The changes have also helped generate jobs and income for the US economy. Since Obama loosened restrictions on travel, tourism has boomed. Last year, an estimated four million visitors went to the island, including more than 600,000 from the US — a 34 per cent increase from 2015. Those trips have helped fuel the hospitality industry on both sides of the Florida Straits, with Delta, American, JetBlue and others flying to at least six Cuban cities daily and Carnival cruise lines taking American citizens to port in Havana. Airbnb also now lists hundreds of privately-owned houses where open-minded Americans can stay and interact with locals, and last week it said its connections have helped place $40 million (Dh147.12 million) in the pockets of Cuban owners of private bed-and-breakfasts. All told, the group Engage Cuba estimates (in a report that I took part in) that restricting the rights of US citizens to travel and invest in Cuba would cost the American economy $6.6 billion and affect 12,295 American jobs.

The government of President Raul Castro gains monetary benefit from the increased flow of tourism to the island, but it has resisted the opening that comes with it. It no longer incarcerates political prisoners at the same rate as it did before. Instead, its new tactic is temporarily detaining activists. But the dam has broken. When I was in Cuba last year, the differences in people’s willingness to speak out, the growing prosperity of a new class of independent entrepreneurs and — as the Committee to Protect Journalists has also reported — the growth of new space for independent, investigative online journalism was undeniable compared with the situation four years earlier. It’s for this reason that international human rights advocates support loosening the embargo.

Before heading to Miami, Trump will need to weigh his options carefully. He wasn’t elected by a small sliver of the Cuban-American population in Florida, and his actions would allow the government in Havana to use the rollback as an excuse to stay stuck in the Cold War.

Yes, the embargo remains law, and Trump can wipe away the Obama-era changes with a stroke of the pen. But Congress isn’t powerless in this.

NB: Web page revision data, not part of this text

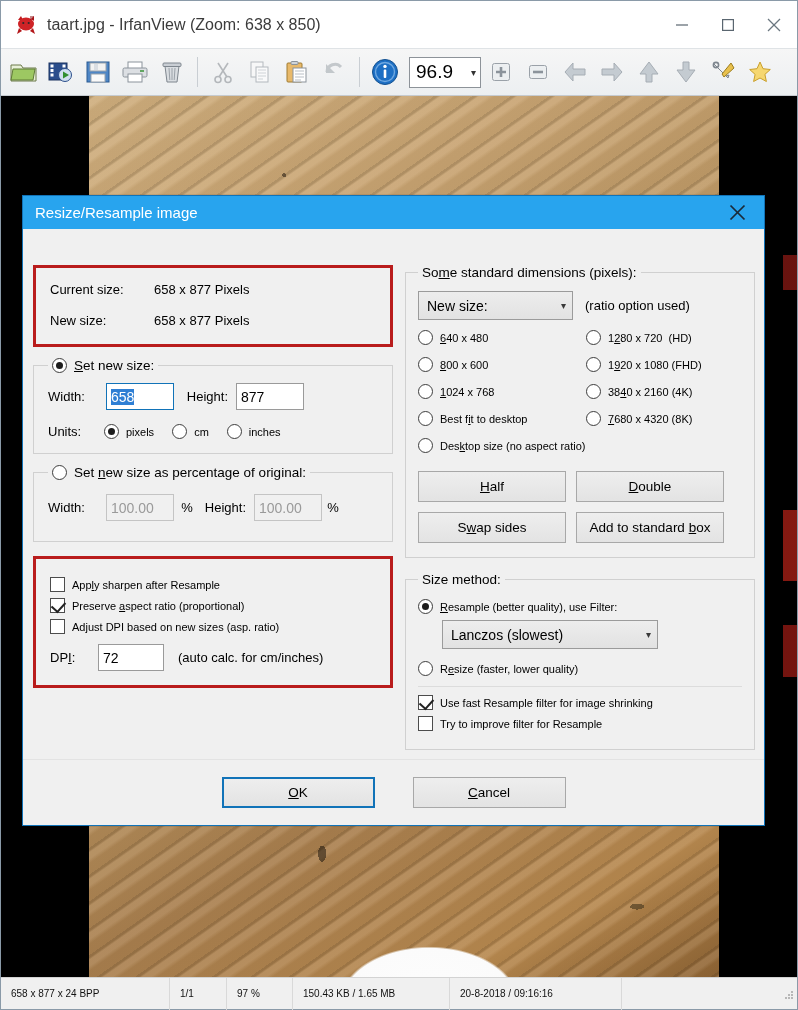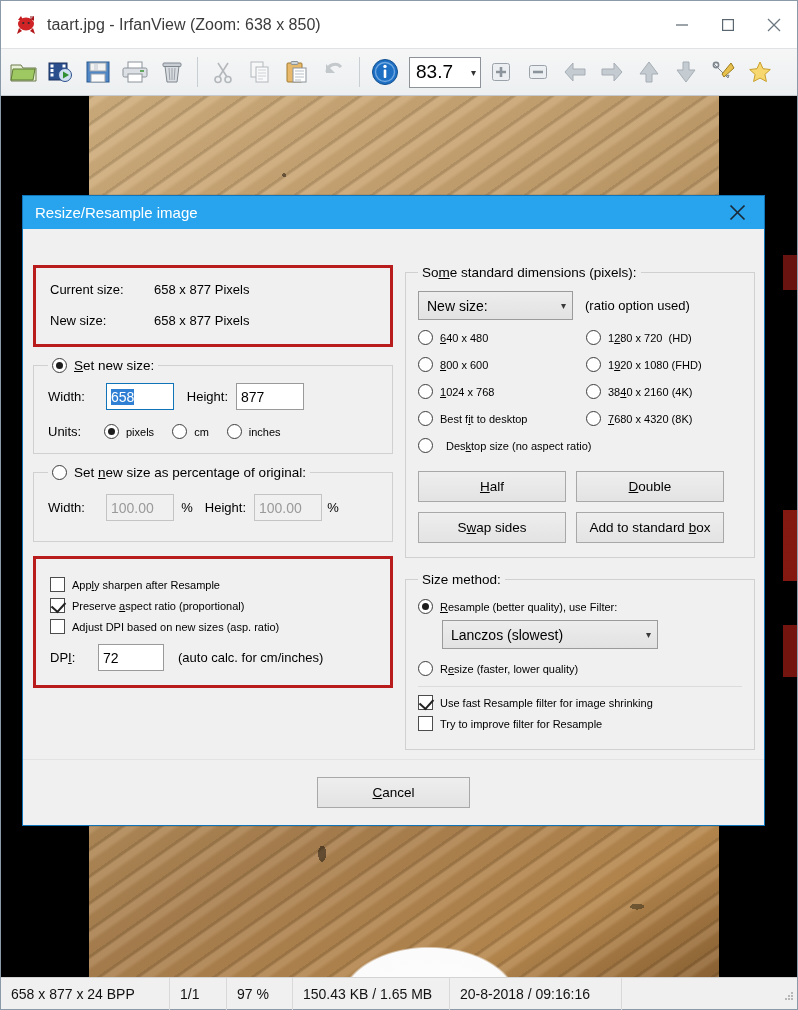"83.7" span { text: 83.7 -> 96.9 }
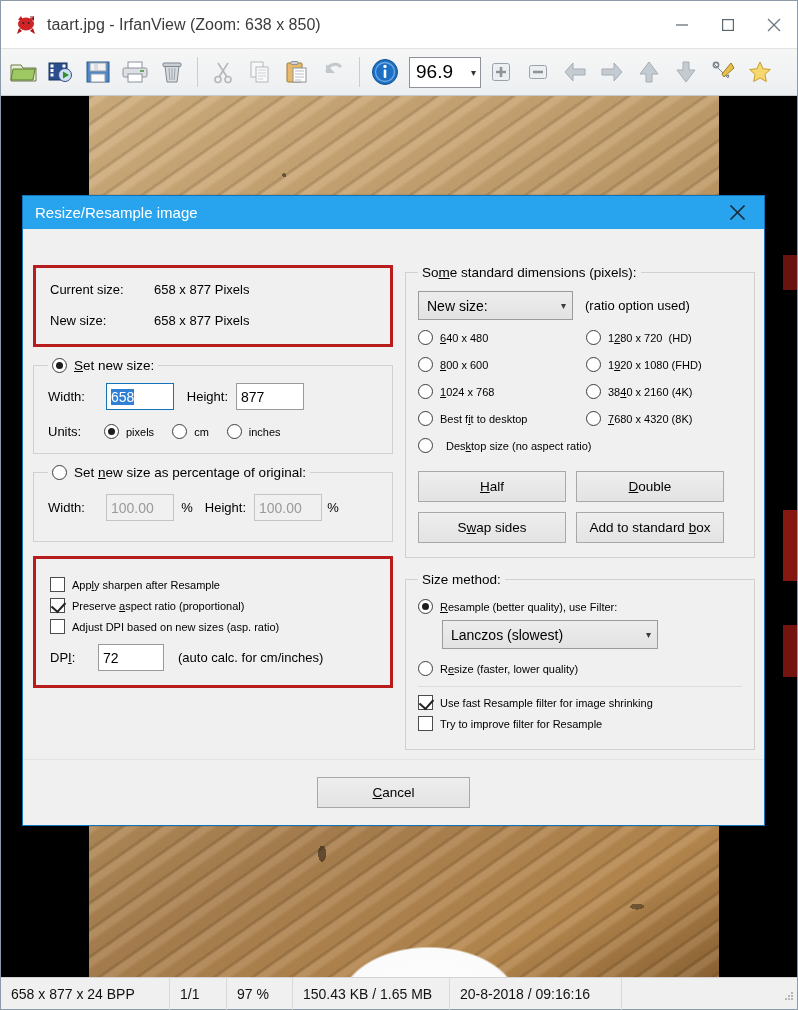"Desktop size (no aspect ratio)" div.opt { gap: 6px -> none }
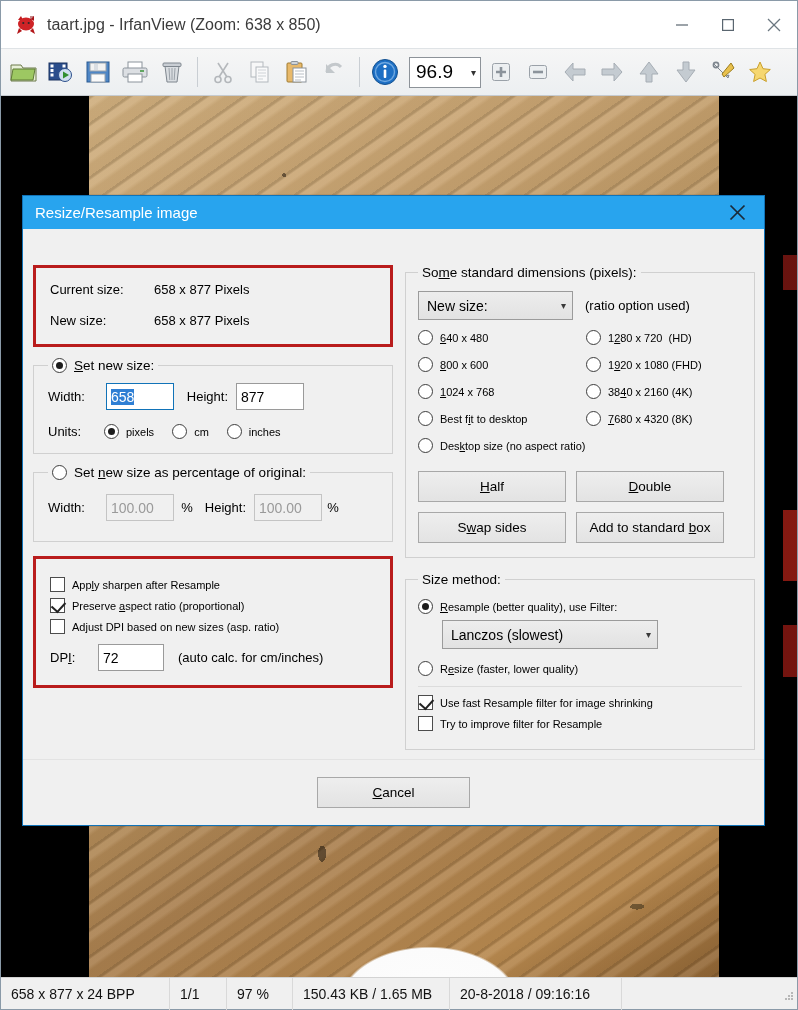"OK" div.btn { html: none -> <div> <span><u>O</u>K</span> </div> }
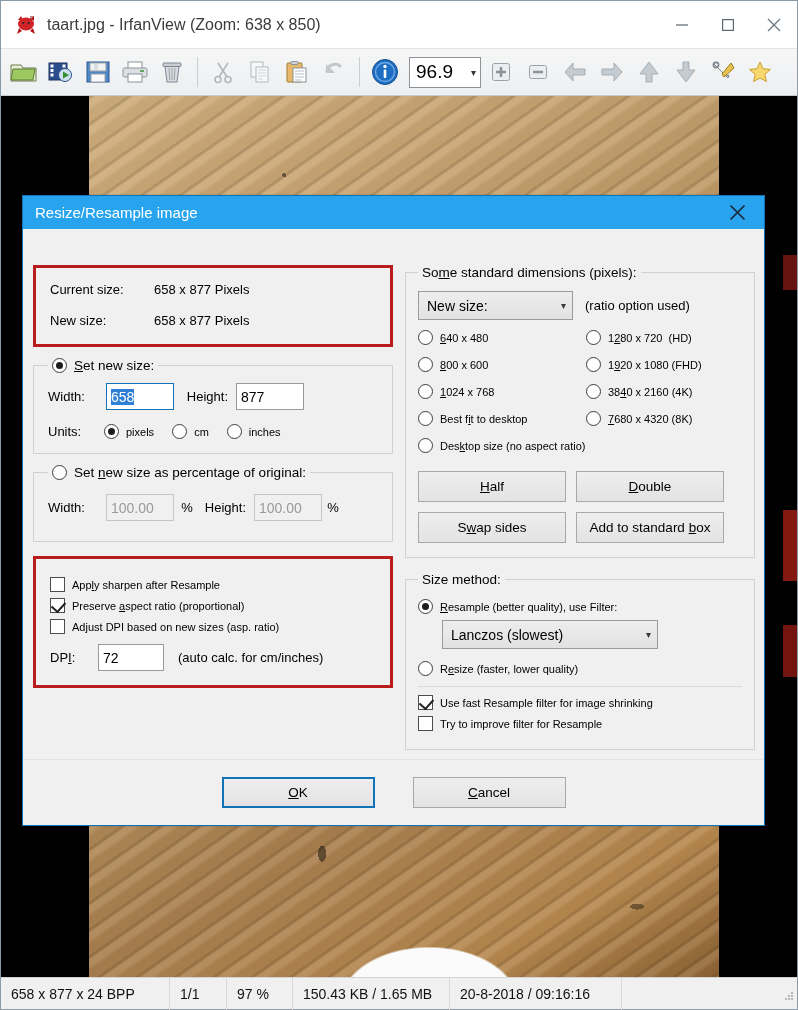"658 x 877 x 24" .statusbar { font-size: 14px -> 10px }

Last month, a bipartisan group of 55 senators signed an act to end restrictions on US travel to Cuba. Should Trump dramatically roll back the initiatives, the universities that have enjoyed the academic freedom of exchange, businesses and their workers, and the millions of citizens who have travelled to the island and connected with Cuban communities need to speak up. They need to demand that existing policy serves America’s long-term interests and promotes the values of openness and confidence in freedom and change — and thus ultimately serves human rights.

The Cuban government will need to avoid overreacting to the overheated rhetoric and denunciations that will accompany the changes. But it is not likely to be able to resist. If history is any measure, the Cuban government will respond by taking advantage of the newfound antagonism — as it did in 2003 — by clamping down on the pockets of independence and information that have taken seed in the past four years. After all, what autocrat can resist being a victim and blaming outsiders for political and economic failures?

— New York Times News Service

Christopher Sabatini is a lecturer at Columbia University’s School of International and Public Affairs and the director of Global Americans.